Advantages Of Growing Wheatgrass Hydroponically
Growing wheatgrass hydroponically is a sustainable and comfortable method compared to growing in soil. A comfort is because you’ll be reaping quality wheatgrass while avoiding the problems and limitations with soil cultivation. If you’re planning on using a greenhouse, hydroponics is also your ideal partner.
If you think about it, growing wheatgrass hydroponically is more attractive since you’ll be consuming grass. After all, who would want soil and potential pathogens on their plate? You’ll usually use coco coir in hydroponic wheatgrass, free of pathogens, odours, and possible mould problems.
However, you might still be confused about why this article discussed the importance of not using plain water with hydroponic wheatgrass.

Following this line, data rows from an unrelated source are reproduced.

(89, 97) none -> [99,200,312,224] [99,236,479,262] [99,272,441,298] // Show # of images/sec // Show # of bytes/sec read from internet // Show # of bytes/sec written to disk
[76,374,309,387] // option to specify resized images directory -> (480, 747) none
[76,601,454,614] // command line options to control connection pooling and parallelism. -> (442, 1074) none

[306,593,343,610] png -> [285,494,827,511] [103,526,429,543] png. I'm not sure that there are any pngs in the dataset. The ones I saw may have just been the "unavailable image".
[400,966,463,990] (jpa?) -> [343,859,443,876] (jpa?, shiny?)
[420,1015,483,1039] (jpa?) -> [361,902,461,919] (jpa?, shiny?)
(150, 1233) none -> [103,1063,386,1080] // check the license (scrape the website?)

Nutrient Requirements Of Wheatgrass
Some gardeners in the UK are adamant about growing wheatgrass hydroponically, thinking whether wheatgrass can still get their nutrient requirements and provide us with health benefits. Therefore, it’s helpful to learn the macronutrients and micronutrients that wheatgrass needs.

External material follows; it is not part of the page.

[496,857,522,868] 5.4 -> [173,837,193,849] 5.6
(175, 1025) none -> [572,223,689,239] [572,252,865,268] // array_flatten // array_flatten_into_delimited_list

Like most plants, wheatgrass loves nitrogen, potassium, and phosphorus. If you use coco coir for your hydroponic system, you shouldn’t have any deficiencies in these macronutrients. But because it is naturally low in nitrogen and phosphorus, it’s reasonable to add some coffee grounds for nitrogen and phosphorus.
Micronutrients are not that easy to achieve hydroponically compared to using soil. Therefore, supplementation with fertiliser is better to ensure that your wheatgrass gets its needs. A fine example of fertiliser to provide micronutrients is liquid kelp, and you’ll add it to the initial water bath of your system.
Wheatgrass is a nutritional powerhouse that you can grow comfortably. If you know how to grow wheatgrass hydroponically, you can even avoid the drawbacks in space and pathogens common with soil cultivation. You only need to sprout the wheatgrass and use the appropriate growing medium for the hydroponic system.
The most common one is coco coir, and it’s best to add liquid kelp to ensure that the system provides the nutrient requirements for your wheatgrass. Speaking of which, it’s more viable not to use plain water in the system. Instead, add sphagnum peat moss in the hydroponic medium.
Another helpful tip for hydroponic wheatgrass is the use of a greenhouse. This way, you can prevent mould growth and maintain the ideal conditions to support germination growth. Wheatgrass should be ready when they are 10 inches tall.